She saw the reflection in the pool before she saw him: tall, broad-shouldered, dressed in a plain black suit he'd got from his grandmother. Clearly he was also manicured for the occasion, clean-shaven, his dark hair smoothed down, and his dark eyes were alert, his skin tanned. All that wavered, shimmered in the reflecting pool before she raised her eyes, almost afraid to look, to put the image with the name, the man with the memory, the past with the present. "Starling"
"You are so beautiful"
"You are so- so substantial," she faltered, for lack of anything else to say.
He walked down the length of the reflecting pool, coming toward her while her heartbeat pounded all the way out to her fingertips. As she watched him move, she could she how the boy's body had filled out with manhood and strengthened with labor. For this sight she had returned to Paris. For this man. For this moment.
But to her grave disappointment, when he reached for her hand he called her mademoiselle."Don't-" she interrupted him. "Please, surely after everything that's happened to us, we're beyond such formalities."
"What has happened to us, mademoiselle? When we last saw each other, we were children."
"I was a beast. I behaved like a little beast and you had every right to hate me."
"I never hated you. Even your cruelties meant you noticed me. How could I have hated you?"
"Please say my name. I've waited so long to hear you say-"
"Fantine."
...The silence between them was the more poignant for the noise everywhere else. The respectful distance remained as ever save that he was not as humble and she was not as lordly. No doubt they looked very odd together, she the opulent lady and he a plain looking man, a laborer uncomfortable in Sunday clothes. She wished she had not worn the apricot silk, but something simpler, less likly to point up their differences. She gazed out over the park, over the plain of the last ten years of her life, exile and loneliness tempered only by work and by the dream that the Starling loved her, that their love could be simple and sterling despite the time and the distance between them. The belief in this love that had buoyed her in those long, grim London years, but perhaps it was just that, a mere dream, easily dissolved on waking, of no more substance than lies sweetened and condenced, If that was so, Fantine felt she could not live another moment without knowing the truth. "When you quit writing i thought perhaps you'd got married or fallen in love."
"No it wasn't that."
But you have a women," Fantine shrugged, "all men have women."
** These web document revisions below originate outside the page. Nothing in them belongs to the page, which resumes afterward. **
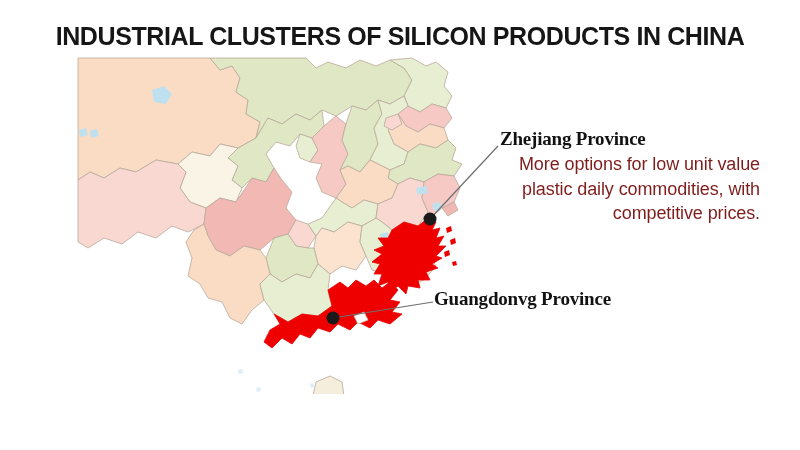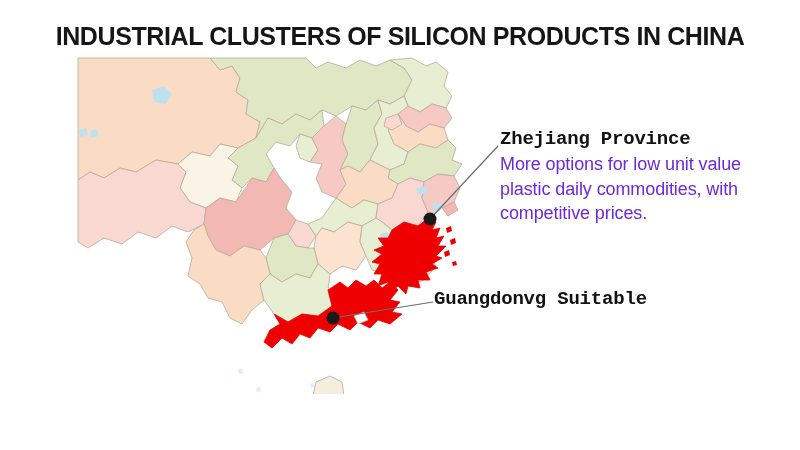--- a/index.html
+++ b/index.html
@@ -43,36 +43,37 @@
     display: block;
     width: 430px;
     height: 392px;
   }
   .annotation {
     position: absolute;
     width: 260px;
     color: #121212;
   }
   .annotation-heading {
-    font-family: Liberation Mono, monospace;
+    font-family: Liberation Serif, serif;
     font-weight: bold;
     font-size: 19px;
     letter-spacing: -0.2px;
     line-height: 22px;
     margin: 0 0 2px 0;
     white-space: nowrap;
   }
   .annotation-body {
     font-family: "Liberation Sans", sans-serif;
     font-weight: normal;
     font-size: 18px;
     line-height: 24.5px;
     letter-spacing: -0.1px;
     margin: 0;
-    color: #6d28d9;
+    color: #7f1d1d;
+    text-align: right;
   }
   #annotation-zhejiang { left: 500px; top: 128px; }
   #annotation-guangdong { left: 434px; top: 288px; }
   #leader-layer {
     position: absolute;
     left: 0;
     top: 0;
     width: 800px;
     height: 450px;
     pointer-events: none;
@@ -210,16 +211,16 @@
     <circle cx="430" cy="219" r="6.5" fill="#1a1a1a"></circle>
     <circle cx="333" cy="318" r="6.5" fill="#1a1a1a"></circle>
   </svg>
 
   <div class="annotation" id="annotation-zhejiang">
     <div class="annotation-heading">Zhejiang Province</div>
     <div class="annotation-body">More options for low unit value plastic daily commodities, with competitive prices.</div>
   </div>
 
   <div class="annotation" id="annotation-guangdong">
-    <div class="annotation-heading">Guangdonvg Suitable</div>
+    <div class="annotation-heading">Guangdonvg Province</div>
   </div>
 
 </div>
 
 </body></html>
..."I have had women," he said at last. He looked to the center of the fountain, where stone horses plunged out of the water, hooves high, wild and fearful. "But I have only ever loved one women. I have only ever loved the one women I can never have."
"Why not, if you love her?"
Le Sansonnet reached out and took her hand, turned it over slowly in his own, then deliberately, he undid the buttons along her inner arm to her wrist. Fantine's mouth went dry as she watched him, and everything else dimmed save for the sound of splashing in the fountain and her own quickening breath as his strong fingers twisted the tiny mother-of-pearl buttons. His palms were hard and calloused, seamed and dry, the nails trimmed, but labor was ground in all around them, and on the backs of his tanned hands, veins and sinews stood out. But for all that, his touch was so light, so assured, so without haste that Fantine's eyes closed and she bit her lip, certain that whatever else happened between men and women, it could not be as intimate as this, as moving, as stirring. He took the glove off, threaded his big fingers through hers, and drew her hand up to his lips, kissed it, his mouth lingering against her flesh.
"Look at my hands, Fantine," he said finally, without releasing her. "Look at yours. It's no more possible now as when we were children. It's no different."
"I have worked, Gabriel. I have worked as you work." She clutched his hands, both of them in hers, stepping as close as the steel hoop permitted. "My hands are stong, Starling, feel them! They're soft, but they're strong. These are not the hands of a second empire flea hopping from dog to dog. My hands have done work. These are not the hands of a women afraid of work. I am my father's daughter, my mother's daughter, not my brother's sister."
"I came this day because I could not bear to let it pass, but I know, you know as well as I, Fantine- oh Fantine, I read once in letter your father wrote and he told your mother truly that love is its own country, but not its own world. The world invades that country, Fantine. It invaded out country long ago and there's too much at stake." He pulled her close up against him and she closed her eyes to be kissed, but only words fell from his lips. "I can't see you again. You mustn't go to the Cafe Rigolo again. It's too dangerous. I can't tell you- there's too much I can't tell you."
"You can tell me that you love me." She broke away from him and stepped back defiantly. "Because if you do love me, then it doesn't matter. Not any of it- what you can say and what you cannot say, where and if there's a place for us, what your hands are like and what mine are like. If you love me, we have time, and all that will come with time. If you don't love me, then all we have is memory." She regared him without coquetry or whimsy. "It can be enough, memory, and I don't begrudge it, but I have to know."
...Gabriel smiled at her, the old crooked smile, and told her he had loved her forever, always, from the time he was a boy, and in the years that had parted them, no day had pass without her name on his lips, without her face before him, without his heart breaking because she could not be in his arms as she was now. This moment.